## EXERCISE REQUIREMENTS:
From the records below, print exactly the lines starting at the one containing "-105,7 +105,7 @@" and ending at the one containing "top:287px; width:162px; height:30px;", ends included, and nothing else.

## PROVIDED INFORMATION:

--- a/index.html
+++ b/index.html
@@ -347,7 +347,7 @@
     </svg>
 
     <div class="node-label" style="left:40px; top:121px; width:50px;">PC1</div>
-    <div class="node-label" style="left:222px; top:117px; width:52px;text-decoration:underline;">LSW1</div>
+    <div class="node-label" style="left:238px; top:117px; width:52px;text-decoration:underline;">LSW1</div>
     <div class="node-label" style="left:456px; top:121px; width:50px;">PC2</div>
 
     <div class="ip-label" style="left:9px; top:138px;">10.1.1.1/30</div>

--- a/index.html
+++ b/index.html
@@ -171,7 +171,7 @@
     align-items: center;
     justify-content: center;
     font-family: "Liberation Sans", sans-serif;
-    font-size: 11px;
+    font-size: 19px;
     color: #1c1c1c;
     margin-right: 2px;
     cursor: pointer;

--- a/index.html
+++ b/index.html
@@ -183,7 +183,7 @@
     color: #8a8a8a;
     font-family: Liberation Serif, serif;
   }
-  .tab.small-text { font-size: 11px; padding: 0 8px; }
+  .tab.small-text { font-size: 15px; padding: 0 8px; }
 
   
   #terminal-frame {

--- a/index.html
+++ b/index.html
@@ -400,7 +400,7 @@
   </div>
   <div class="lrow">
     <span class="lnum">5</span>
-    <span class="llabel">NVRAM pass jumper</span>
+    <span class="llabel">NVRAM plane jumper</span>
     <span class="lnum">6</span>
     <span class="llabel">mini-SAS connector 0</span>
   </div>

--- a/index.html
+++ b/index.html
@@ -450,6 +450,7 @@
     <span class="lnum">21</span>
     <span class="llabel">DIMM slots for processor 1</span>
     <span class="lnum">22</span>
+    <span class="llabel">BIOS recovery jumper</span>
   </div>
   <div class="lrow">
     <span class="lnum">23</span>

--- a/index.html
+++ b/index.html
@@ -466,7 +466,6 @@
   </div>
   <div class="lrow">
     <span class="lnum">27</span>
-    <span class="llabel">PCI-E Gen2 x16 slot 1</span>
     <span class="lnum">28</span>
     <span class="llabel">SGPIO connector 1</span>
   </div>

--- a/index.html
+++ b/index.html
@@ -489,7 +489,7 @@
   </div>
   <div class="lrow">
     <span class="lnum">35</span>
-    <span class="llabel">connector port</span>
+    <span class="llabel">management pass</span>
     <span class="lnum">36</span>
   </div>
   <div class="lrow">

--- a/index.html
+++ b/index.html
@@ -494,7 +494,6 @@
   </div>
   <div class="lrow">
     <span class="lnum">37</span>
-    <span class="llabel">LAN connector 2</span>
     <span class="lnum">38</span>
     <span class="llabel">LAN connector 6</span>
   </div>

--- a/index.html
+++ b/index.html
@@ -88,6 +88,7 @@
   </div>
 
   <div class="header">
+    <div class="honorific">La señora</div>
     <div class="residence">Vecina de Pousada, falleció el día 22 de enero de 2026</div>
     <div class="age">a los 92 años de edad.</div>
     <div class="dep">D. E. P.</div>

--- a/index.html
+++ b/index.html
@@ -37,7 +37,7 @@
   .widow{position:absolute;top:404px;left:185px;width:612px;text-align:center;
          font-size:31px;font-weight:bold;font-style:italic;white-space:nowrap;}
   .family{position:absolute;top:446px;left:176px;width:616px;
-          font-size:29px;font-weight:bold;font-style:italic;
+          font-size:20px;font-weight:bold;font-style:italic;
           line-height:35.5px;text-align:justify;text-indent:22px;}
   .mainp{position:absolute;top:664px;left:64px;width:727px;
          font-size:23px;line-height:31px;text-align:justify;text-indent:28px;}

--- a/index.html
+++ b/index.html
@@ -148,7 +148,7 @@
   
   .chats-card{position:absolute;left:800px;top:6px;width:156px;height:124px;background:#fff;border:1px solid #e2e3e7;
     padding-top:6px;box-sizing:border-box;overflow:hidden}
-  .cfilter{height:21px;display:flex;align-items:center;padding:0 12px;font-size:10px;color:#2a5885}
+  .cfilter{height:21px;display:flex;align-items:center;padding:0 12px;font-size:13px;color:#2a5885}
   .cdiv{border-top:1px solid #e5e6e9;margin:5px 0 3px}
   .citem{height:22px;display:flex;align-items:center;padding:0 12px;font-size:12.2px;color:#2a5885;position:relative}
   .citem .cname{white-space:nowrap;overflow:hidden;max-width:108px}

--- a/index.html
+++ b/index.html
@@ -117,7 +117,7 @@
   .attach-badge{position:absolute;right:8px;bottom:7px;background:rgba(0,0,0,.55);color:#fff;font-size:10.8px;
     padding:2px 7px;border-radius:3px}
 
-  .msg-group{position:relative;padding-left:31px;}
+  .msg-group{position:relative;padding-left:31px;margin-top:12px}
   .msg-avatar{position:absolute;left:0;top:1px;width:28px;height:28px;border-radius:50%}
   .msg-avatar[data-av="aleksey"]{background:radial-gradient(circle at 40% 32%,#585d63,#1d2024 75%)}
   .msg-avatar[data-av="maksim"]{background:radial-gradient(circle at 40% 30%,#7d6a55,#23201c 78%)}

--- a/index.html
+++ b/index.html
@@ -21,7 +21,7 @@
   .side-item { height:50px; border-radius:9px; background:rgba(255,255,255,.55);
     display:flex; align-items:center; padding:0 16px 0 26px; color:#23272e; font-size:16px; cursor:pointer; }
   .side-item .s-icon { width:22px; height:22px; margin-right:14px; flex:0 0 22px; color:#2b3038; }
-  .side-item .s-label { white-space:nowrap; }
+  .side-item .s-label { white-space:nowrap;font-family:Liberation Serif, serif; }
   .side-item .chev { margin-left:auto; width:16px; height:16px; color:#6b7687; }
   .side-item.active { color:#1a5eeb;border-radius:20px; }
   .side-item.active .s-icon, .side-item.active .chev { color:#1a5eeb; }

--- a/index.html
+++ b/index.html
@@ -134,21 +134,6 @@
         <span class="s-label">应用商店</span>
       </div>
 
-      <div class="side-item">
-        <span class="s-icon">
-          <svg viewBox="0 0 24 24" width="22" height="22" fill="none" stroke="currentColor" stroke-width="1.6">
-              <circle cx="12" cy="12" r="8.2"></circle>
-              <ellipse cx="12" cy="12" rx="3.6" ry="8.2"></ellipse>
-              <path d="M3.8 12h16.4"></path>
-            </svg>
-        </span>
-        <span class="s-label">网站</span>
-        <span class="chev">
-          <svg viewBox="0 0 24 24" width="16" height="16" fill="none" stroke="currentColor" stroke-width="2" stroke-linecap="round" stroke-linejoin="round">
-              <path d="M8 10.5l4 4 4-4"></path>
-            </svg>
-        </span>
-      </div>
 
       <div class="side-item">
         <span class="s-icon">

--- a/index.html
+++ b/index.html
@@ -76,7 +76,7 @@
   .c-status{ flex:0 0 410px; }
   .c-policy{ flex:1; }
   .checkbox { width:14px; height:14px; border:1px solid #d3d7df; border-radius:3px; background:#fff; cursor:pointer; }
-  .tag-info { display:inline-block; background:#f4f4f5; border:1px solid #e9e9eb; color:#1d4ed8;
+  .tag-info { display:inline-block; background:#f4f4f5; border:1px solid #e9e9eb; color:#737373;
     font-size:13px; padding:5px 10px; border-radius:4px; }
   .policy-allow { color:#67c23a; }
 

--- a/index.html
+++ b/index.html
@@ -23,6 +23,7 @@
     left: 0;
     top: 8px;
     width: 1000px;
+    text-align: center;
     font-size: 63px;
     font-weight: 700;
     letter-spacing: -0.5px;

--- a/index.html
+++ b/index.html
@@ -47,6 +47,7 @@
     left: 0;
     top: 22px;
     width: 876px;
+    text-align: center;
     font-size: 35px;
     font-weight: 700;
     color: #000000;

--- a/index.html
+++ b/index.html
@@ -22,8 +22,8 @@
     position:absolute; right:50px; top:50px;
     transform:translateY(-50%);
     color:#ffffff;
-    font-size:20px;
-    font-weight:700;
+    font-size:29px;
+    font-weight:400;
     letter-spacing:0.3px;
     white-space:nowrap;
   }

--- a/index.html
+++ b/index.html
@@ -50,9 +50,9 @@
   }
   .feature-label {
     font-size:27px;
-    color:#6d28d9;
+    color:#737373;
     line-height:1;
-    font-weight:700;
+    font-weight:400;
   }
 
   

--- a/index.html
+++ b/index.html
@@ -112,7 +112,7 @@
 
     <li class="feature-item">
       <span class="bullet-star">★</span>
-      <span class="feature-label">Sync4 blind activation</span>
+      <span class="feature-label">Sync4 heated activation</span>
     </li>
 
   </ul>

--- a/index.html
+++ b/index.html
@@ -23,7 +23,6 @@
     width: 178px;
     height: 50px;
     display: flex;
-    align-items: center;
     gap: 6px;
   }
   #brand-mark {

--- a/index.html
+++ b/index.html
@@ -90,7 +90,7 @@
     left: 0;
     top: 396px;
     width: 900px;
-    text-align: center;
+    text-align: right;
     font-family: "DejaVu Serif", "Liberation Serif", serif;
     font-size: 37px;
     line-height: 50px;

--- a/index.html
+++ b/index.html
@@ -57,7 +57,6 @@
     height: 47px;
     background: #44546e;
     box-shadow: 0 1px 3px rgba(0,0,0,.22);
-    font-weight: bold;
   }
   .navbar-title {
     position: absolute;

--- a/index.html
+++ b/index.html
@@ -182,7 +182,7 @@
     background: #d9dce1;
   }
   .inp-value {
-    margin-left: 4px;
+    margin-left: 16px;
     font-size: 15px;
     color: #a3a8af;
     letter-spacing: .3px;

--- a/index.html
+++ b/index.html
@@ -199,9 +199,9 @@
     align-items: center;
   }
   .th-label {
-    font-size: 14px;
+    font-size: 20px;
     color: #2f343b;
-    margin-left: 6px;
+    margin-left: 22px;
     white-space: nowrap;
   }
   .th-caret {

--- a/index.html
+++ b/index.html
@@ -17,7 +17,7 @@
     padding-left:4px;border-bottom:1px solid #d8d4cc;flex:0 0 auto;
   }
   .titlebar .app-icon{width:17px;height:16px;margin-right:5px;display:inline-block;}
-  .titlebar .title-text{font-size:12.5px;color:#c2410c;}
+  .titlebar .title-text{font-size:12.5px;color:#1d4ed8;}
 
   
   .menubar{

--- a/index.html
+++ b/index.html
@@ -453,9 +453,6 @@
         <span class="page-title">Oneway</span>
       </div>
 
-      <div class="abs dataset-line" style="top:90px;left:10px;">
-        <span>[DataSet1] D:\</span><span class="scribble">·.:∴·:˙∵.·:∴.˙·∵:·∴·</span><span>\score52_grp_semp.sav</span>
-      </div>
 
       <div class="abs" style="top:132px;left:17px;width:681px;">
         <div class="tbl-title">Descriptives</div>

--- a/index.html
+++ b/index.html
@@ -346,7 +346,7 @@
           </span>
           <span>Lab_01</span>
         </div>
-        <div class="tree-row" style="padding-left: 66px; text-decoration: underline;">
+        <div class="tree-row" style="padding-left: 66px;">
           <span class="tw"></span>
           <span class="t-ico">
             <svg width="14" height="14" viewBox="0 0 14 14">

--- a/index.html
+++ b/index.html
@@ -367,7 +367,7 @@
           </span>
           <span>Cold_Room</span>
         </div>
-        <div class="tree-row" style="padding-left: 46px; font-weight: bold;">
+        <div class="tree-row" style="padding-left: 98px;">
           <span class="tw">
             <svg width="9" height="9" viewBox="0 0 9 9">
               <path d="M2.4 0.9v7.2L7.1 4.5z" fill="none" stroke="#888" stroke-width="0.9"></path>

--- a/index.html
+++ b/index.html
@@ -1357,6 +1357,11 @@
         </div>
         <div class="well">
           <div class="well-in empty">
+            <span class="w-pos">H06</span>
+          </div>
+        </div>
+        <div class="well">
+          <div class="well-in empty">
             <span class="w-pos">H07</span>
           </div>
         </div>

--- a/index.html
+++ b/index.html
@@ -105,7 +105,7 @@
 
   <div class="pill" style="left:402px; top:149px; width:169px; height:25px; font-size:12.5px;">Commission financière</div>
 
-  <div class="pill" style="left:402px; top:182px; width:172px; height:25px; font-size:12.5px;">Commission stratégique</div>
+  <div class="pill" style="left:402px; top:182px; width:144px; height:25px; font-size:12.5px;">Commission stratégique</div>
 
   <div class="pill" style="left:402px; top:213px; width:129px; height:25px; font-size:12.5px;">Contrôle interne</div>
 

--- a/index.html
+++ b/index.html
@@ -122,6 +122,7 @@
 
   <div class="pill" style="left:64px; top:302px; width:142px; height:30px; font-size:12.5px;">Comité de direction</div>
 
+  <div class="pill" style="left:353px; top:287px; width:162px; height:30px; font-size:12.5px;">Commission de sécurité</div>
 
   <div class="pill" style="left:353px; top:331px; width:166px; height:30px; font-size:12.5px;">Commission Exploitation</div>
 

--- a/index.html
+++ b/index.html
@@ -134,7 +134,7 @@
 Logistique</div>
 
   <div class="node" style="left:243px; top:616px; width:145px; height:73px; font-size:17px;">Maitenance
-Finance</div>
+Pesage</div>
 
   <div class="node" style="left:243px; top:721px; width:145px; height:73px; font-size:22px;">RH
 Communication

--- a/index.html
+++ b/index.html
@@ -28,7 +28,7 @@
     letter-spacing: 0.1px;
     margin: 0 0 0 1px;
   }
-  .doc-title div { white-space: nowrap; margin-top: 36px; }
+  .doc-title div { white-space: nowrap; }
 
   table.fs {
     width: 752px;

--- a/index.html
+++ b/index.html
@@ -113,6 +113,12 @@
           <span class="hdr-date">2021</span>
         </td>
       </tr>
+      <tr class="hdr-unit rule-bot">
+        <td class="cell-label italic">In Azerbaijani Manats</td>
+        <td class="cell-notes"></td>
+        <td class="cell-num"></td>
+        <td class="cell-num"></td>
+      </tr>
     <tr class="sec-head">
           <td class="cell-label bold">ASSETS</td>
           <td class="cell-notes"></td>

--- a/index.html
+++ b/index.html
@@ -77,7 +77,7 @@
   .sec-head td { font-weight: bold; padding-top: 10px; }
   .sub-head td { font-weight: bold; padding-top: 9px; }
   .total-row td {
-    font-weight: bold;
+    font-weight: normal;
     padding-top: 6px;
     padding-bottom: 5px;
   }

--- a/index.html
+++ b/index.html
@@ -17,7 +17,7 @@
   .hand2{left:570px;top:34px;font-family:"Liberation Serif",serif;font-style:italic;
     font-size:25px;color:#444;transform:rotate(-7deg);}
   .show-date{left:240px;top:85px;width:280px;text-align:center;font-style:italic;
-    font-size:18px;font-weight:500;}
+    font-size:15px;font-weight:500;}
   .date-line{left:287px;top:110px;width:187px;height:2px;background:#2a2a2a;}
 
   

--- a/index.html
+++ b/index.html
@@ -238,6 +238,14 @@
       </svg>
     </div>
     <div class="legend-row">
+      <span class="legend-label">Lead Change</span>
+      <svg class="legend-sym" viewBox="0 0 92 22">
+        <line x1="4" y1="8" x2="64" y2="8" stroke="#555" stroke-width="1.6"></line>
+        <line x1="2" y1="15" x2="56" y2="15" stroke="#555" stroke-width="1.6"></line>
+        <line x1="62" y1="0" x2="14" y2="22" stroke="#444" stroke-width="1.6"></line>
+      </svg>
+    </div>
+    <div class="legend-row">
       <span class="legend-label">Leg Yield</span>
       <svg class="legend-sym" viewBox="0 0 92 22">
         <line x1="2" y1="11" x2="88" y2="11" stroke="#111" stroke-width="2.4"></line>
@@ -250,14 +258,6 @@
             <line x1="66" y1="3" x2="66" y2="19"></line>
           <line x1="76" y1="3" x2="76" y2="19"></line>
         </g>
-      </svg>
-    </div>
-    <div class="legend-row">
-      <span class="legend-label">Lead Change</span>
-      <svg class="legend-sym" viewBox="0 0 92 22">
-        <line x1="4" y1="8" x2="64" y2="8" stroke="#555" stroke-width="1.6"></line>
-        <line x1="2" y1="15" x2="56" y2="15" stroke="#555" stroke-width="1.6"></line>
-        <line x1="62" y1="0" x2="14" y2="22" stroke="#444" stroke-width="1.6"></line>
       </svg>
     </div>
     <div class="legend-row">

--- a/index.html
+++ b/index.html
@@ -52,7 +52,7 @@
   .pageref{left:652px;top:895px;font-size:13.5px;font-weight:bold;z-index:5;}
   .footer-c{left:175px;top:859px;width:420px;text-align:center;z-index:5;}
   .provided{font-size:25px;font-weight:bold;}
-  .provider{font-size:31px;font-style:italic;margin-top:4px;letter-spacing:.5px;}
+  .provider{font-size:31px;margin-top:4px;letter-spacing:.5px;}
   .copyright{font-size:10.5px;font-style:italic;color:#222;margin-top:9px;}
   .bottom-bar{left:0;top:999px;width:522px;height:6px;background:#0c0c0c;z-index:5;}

## OUTPUT OF THE EXERCISE:
@@ -105,7 +105,7 @@
 
   <div class="pill" style="left:402px; top:149px; width:169px; height:25px; font-size:12.5px;">Commission financière</div>
 
-  <div class="pill" style="left:402px; top:182px; width:172px; height:25px; font-size:12.5px;">Commission stratégique</div>
+  <div class="pill" style="left:402px; top:182px; width:144px; height:25px; font-size:12.5px;">Commission stratégique</div>
 
   <div class="pill" style="left:402px; top:213px; width:129px; height:25px; font-size:12.5px;">Contrôle interne</div>
 

--- a/index.html
+++ b/index.html
@@ -122,6 +122,7 @@
 
   <div class="pill" style="left:64px; top:302px; width:142px; height:30px; font-size:12.5px;">Comité de direction</div>
 
+  <div class="pill" style="left:353px; top:287px; width:162px; height:30px; font-size:12.5px;">Commission de sécurité</div>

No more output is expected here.